WORK TASK:
Every line from the one with "- Cannabis, Bulk & Wholesale" to the one with "Decarboxylation and Infusion", including those two, is to be copied exactly; all other lines of the entries below are left out.

Change detection outputs
........
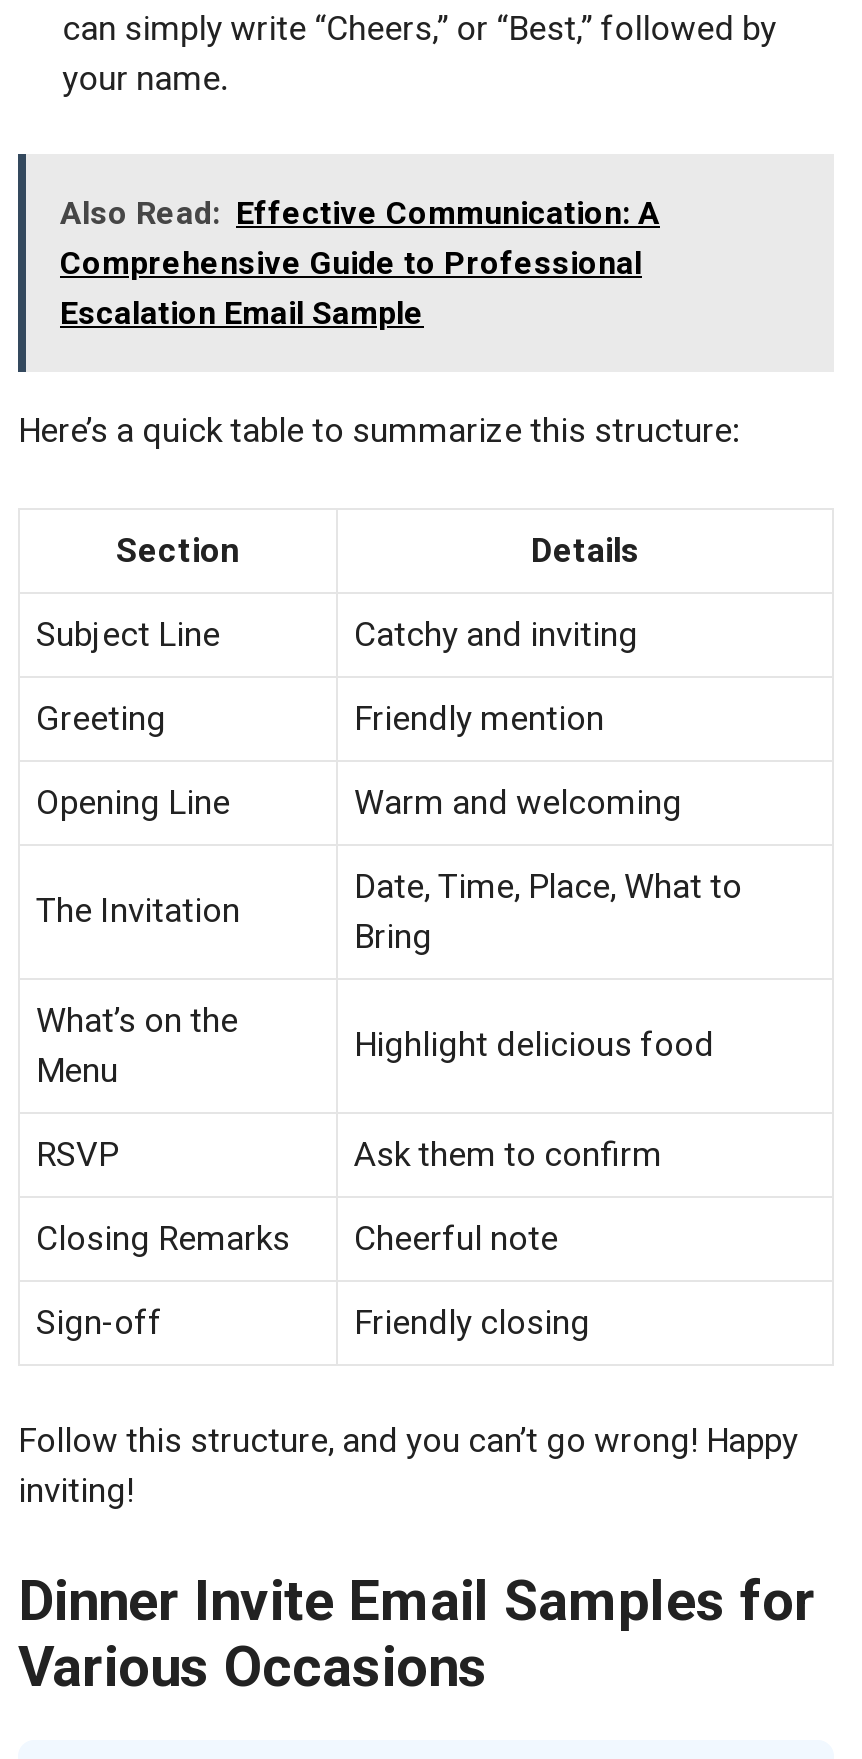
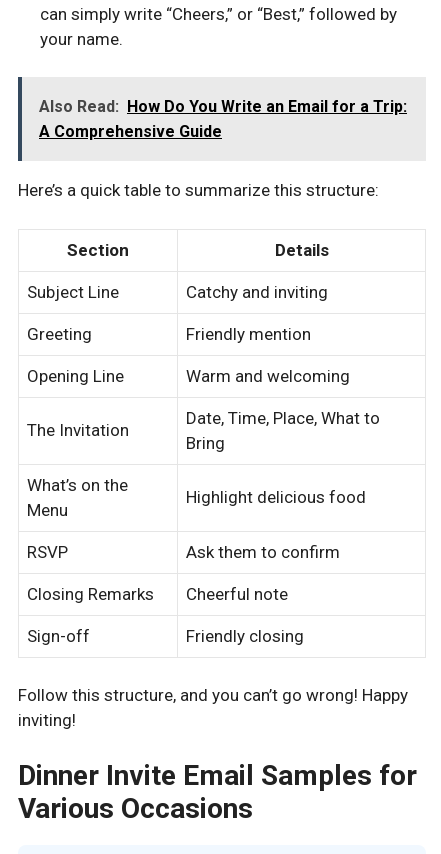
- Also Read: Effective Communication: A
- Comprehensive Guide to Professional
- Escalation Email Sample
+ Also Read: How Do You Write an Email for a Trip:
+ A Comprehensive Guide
........
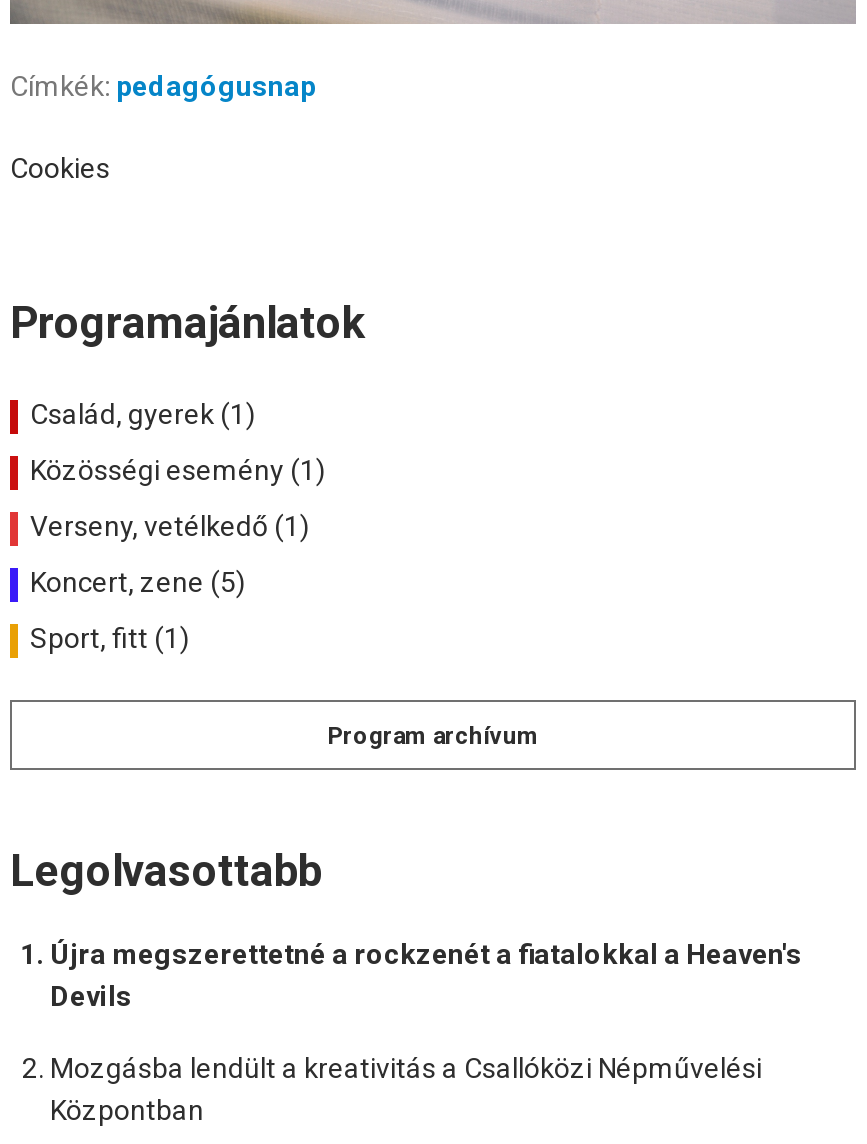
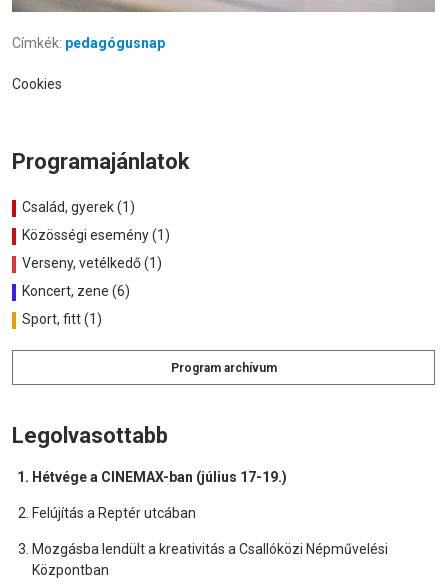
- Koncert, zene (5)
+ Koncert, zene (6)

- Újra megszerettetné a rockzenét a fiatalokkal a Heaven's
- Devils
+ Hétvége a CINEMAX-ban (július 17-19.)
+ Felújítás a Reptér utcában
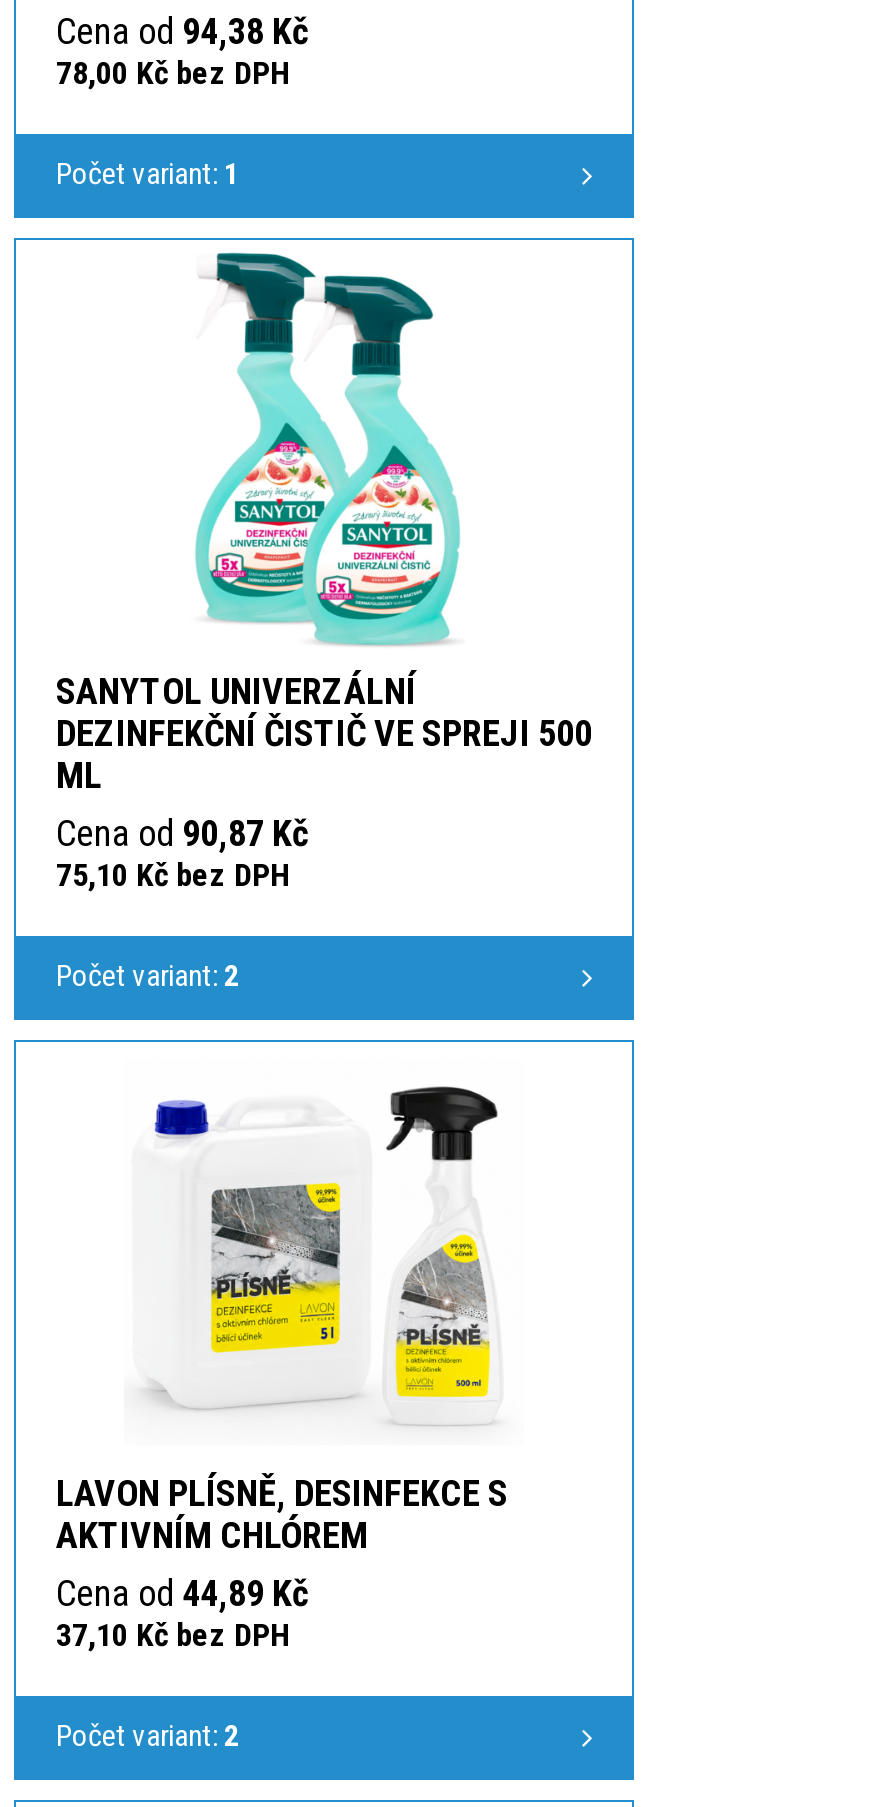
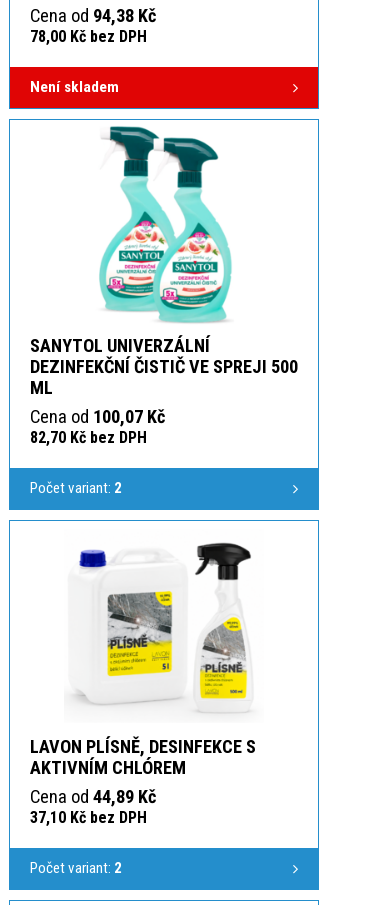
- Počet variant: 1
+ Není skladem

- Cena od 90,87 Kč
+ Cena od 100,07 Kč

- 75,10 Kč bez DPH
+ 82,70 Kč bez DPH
........
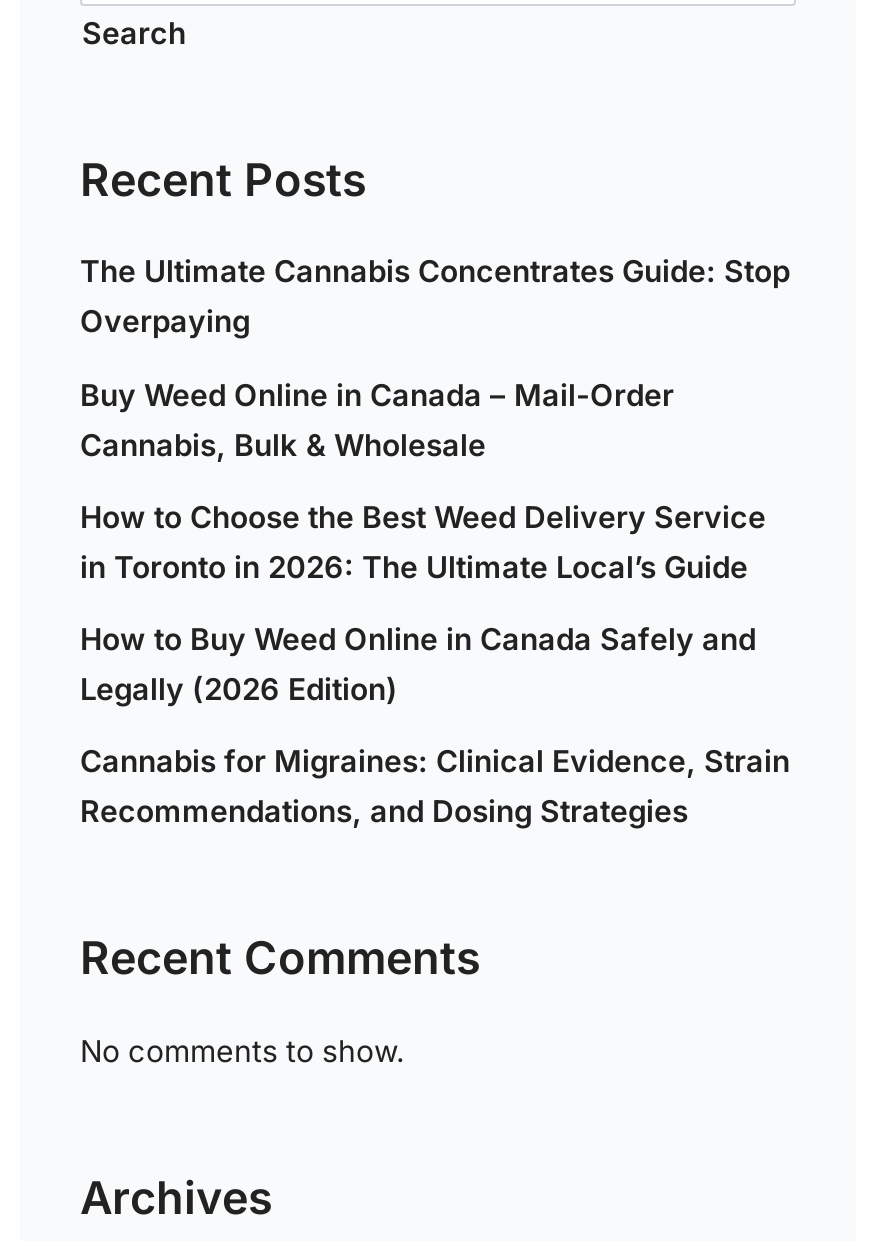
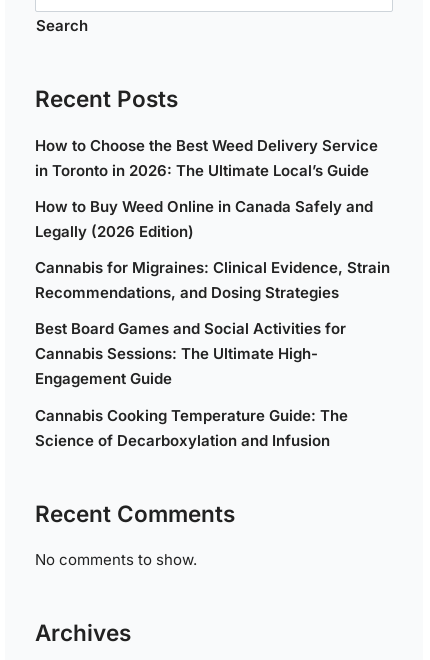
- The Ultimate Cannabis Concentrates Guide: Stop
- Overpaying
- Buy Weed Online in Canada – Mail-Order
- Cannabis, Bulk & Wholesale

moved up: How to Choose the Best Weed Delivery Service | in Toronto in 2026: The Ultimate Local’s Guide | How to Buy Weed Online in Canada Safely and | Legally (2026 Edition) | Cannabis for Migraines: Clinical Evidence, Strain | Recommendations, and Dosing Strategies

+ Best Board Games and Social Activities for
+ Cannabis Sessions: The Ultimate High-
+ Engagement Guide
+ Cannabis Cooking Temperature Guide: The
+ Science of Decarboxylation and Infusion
........
SOLVED EXERCISE:
- Cannabis, Bulk & Wholesale

moved up: How to Choose the Best Weed Delivery Service | in Toronto in 2026: The Ultimate Local’s Guide | How to Buy Weed Online in Canada Safely and | Legally (2026 Edition) | Cannabis for Migraines: Clinical Evidence, Strain | Recommendations, and Dosing Strategies

+ Best Board Games and Social Activities for
+ Cannabis Sessions: The Ultimate High-
+ Engagement Guide
+ Cannabis Cooking Temperature Guide: The
+ Science of Decarboxylation and Infusion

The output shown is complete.